The act offers protection to companies as they adapt to the global crisis, Flynn said.

“For the duration of the emergency, it provides the government with the capacity to prioritize what should be produced in order to meet emergency needs,” he said. “Companies are going to have to pivot to meet those needs. They want some confidence that this is a real emergency, and there are protections that make it very easy for an executive to explain to shareholders why there may be disruption. There is some obligation on the government’s part that the companies will be made whole for undertaking this action.”

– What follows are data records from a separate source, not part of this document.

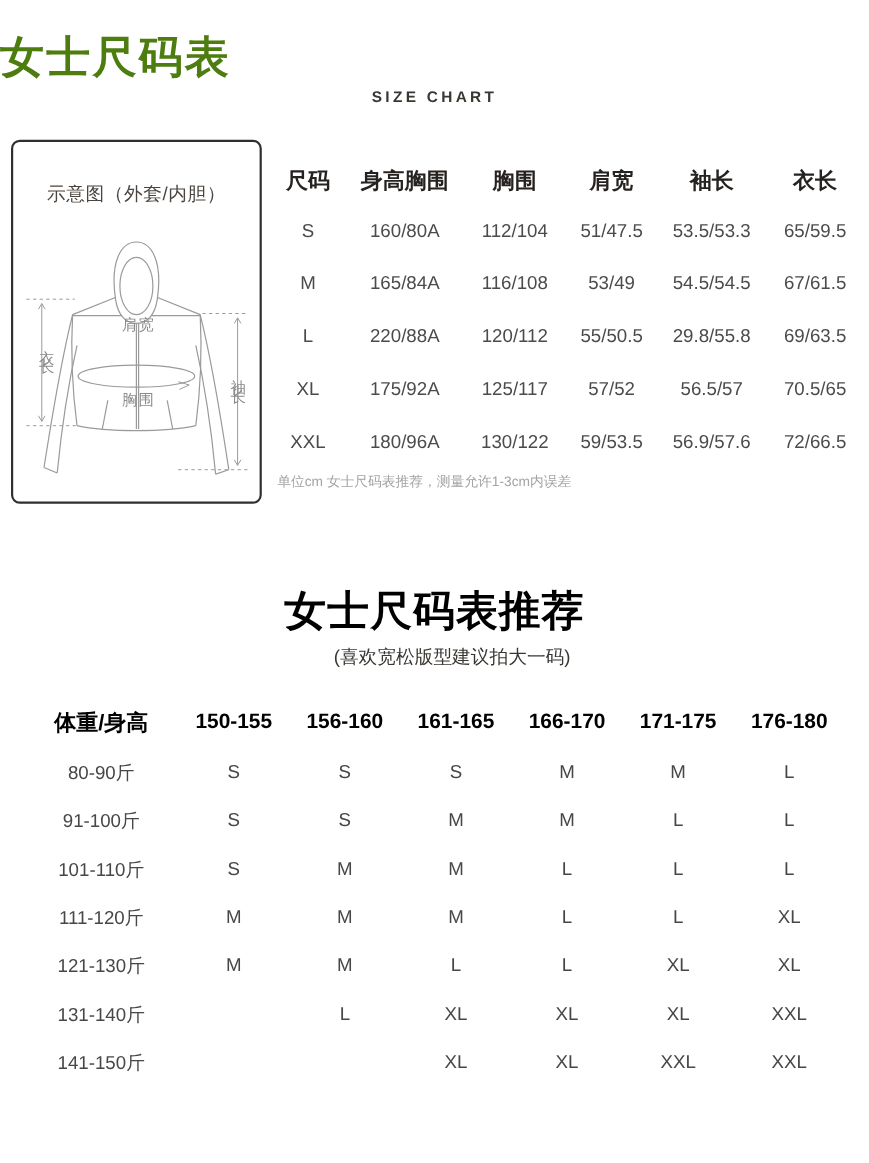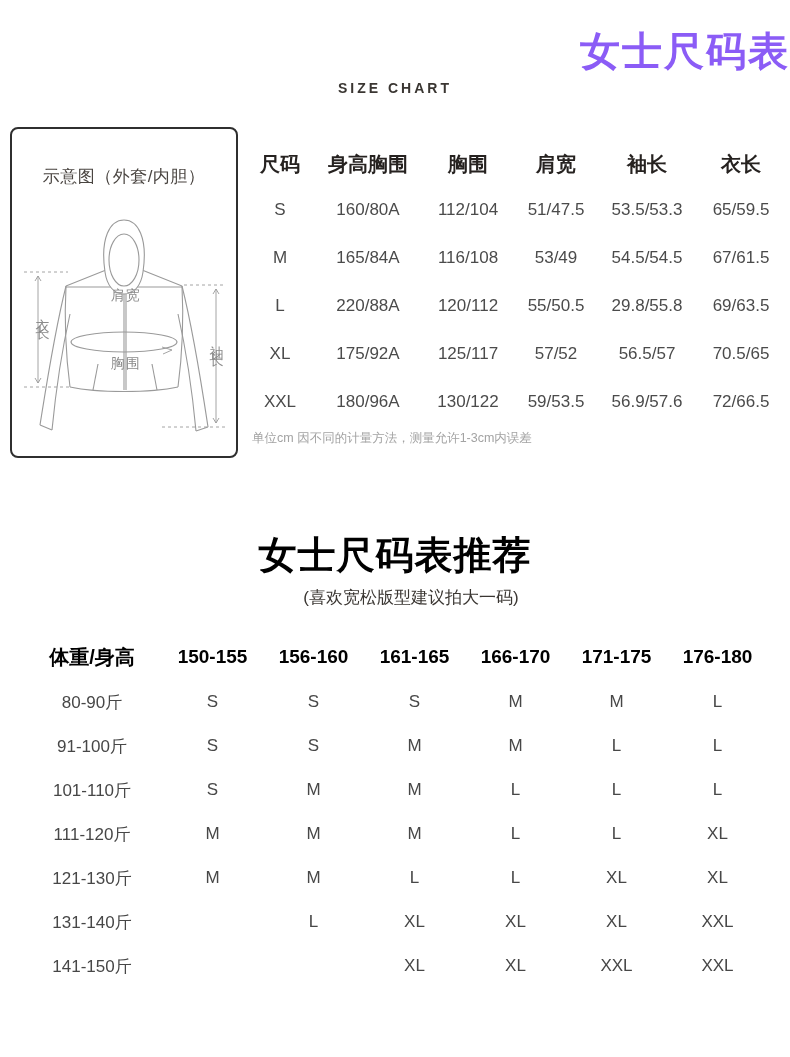--- a/index.html
+++ b/index.html
@@ -8,8 +8,8 @@
   .page { position:relative; width:790px; height:1057px; background:#fff; overflow:hidden; }
 
   
-  .s1-title { position:absolute; top:24px; left:0; width:100%; text-align:right;
-              font-size:40px; font-weight:700; color:#8b5cf6; letter-spacing:2px; }
+  .s1-title { position:absolute; top:24px; left:0; width:100%; text-align:left;
+              font-size:40px; font-weight:700; color:#4d7c0f; letter-spacing:2px; }
   .s1-sub   { position:absolute; top:80px; left:0; width:100%; text-align:center;
               font-size:14px; font-weight:700; color:#3a3632; letter-spacing:3px; }
 

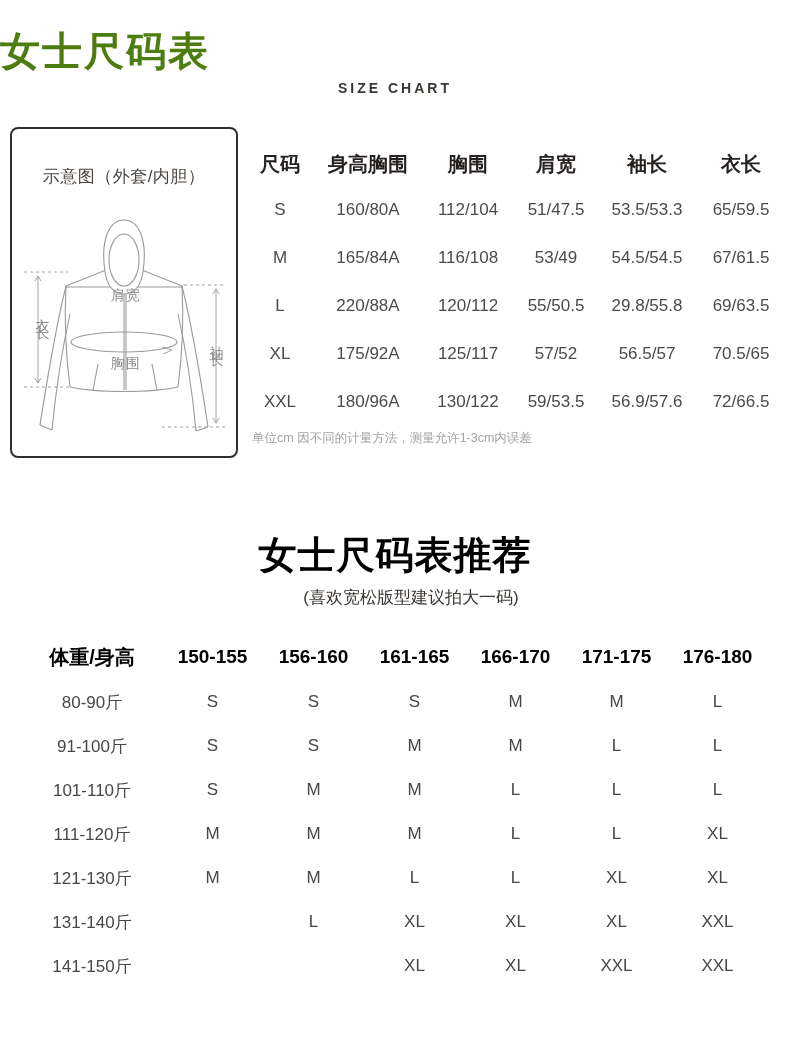--- a/index.html
+++ b/index.html
@@ -170,7 +170,7 @@
         <div class="t-cell col5">72/66.5</div>
       </div>
     </div>
-  <div class="t1-footnote">单位cm 因不同的计量方法，测量允许1-3cm内误差</div>
+  <div class="t1-footnote">单位cm 女士尺码表推荐，测量允许1-3cm内误差</div>
 
   <div class="s2-title">女士尺码表推荐</div>
   <div class="s2-sub">(喜欢宽松版型建议拍大一码)</div>

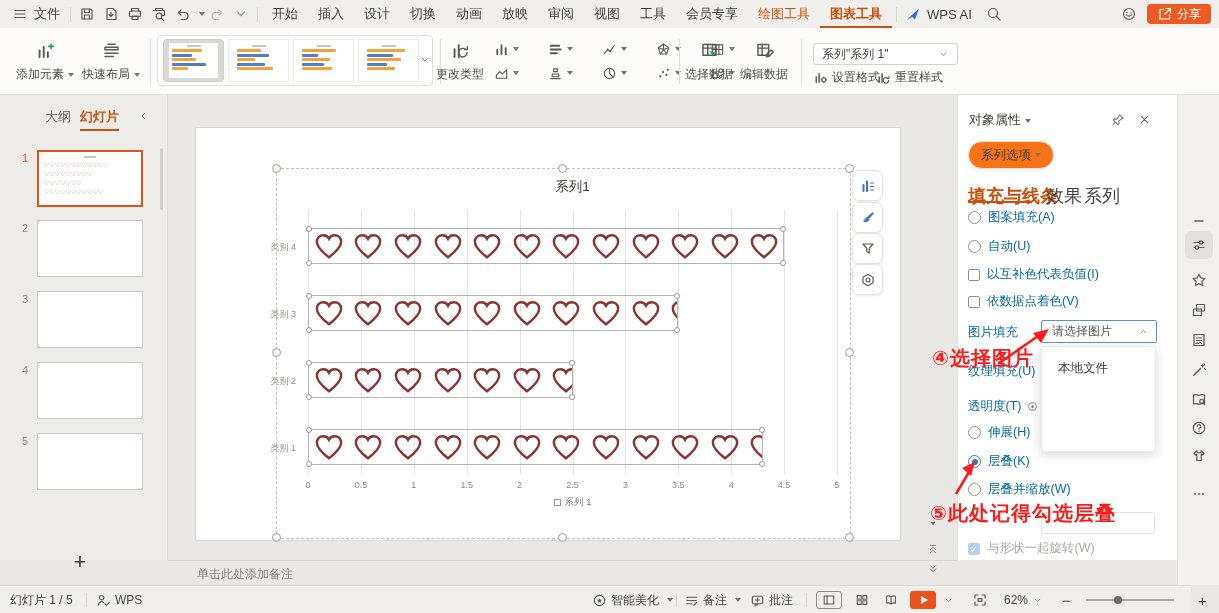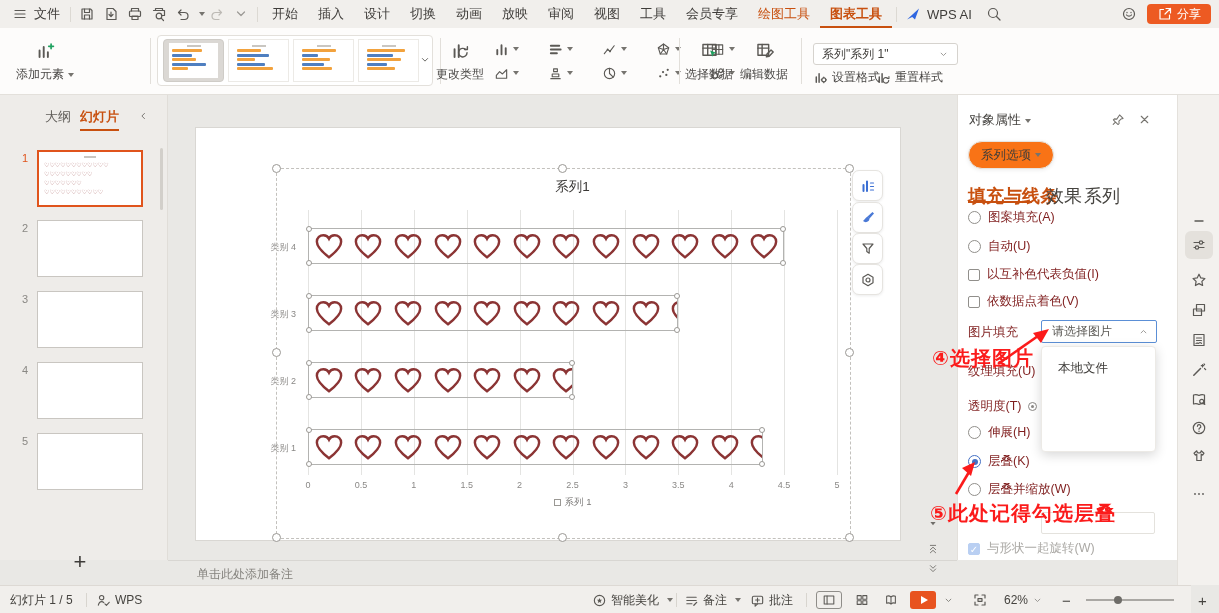--- a/index.html
+++ b/index.html
@@ -222,6 +222,16 @@
           </svg>
         </span>
       <span class="tb-label"><span>添加元素</span><span class="car"></span></span>
+    </div>
+    <div class="tbitem" style="left:82px">
+      <span>
+          <svg width="19" height="19" viewBox="0 0 16 16" fill="none" stroke="#5b5955" stroke-width="1.2" stroke-linecap="round" stroke-linejoin="round">
+            <path d="M5 2.8h6"></path>
+            <rect x="2.5" y="5.2" width="11" height="2.2"></rect>
+            <path d="M2.5 10.3h11M2.5 13h7"></path>
+          </svg>
+        </span>
+      <span class="tb-label"><span>快速布局</span><span class="car"></span></span>
     </div>
     <div class="vdiv" style="left:150px;top:10px;height:46px"></div>
 

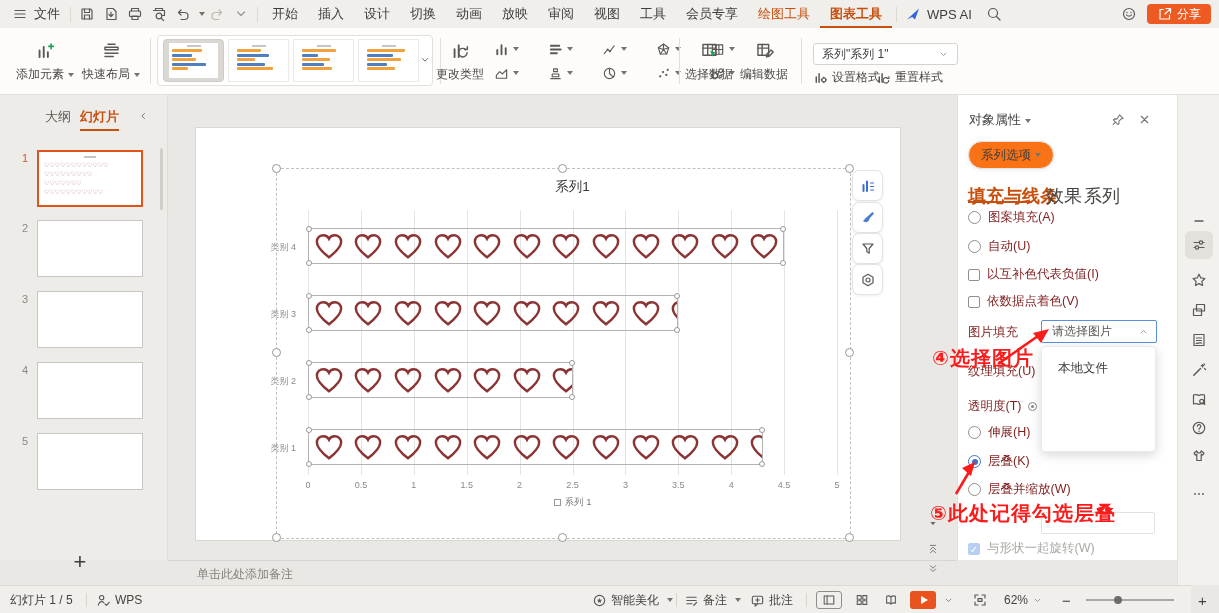--- a/index.html
+++ b/index.html
@@ -74,7 +74,7 @@
   .p-tab{position:absolute;top:89px;font-size:18px;color:#45433f}
   .p-tab.active{color:#c8500f;font-weight:bold}
   .p-tabline{position:absolute;top:106px;height:2px;background:#c8500f}
-  .prow{position:absolute;left:10px;display:flex;align-items:center;gap:7px;font-size:12.5px;color:#7f1d1d;white-space:nowrap}
+  .prow{position:absolute;left:10px;display:flex;align-items:center;gap:7px;font-size:12.5px;color:#0369a1;white-space:nowrap}
   .radio{width:13px;height:13px;border:1px solid #918f8b;border-radius:50%;box-sizing:border-box;background:#fff;flex:0 0 auto;position:relative}
   .radio.sel{border-color:#4470c4}
   .radio.sel::after{content:"";position:absolute;left:2.5px;top:2.5px;width:6px;height:6px;border-radius:50%;background:#4470c4}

The predicament is dire, said Flynn. 

“This almost certainly is going to overwhelm our healthcare system,” Flynn said. “We have an inadequate amount of tests and ventilators, and we need to direct companies to step up. But those companies need the confidence that the government is taking ownership contractually when they throw out all the stops and take on the potential economic risk.”

Flynn hopes that other public figures will join him in calling for Trump to continue responding to the looming emergency. 

“We’ve already lost almost six weeks of time that ideally would have been used to begin this mobilization effort,” Flynn said. “We need as many opinion leaders and people with a national security background to make it clear that we are in this Pearl Harbor-like moment—that this is as much of a national emergency as any that this nation has faced since World War II. And we’ve got to start treating it that way.”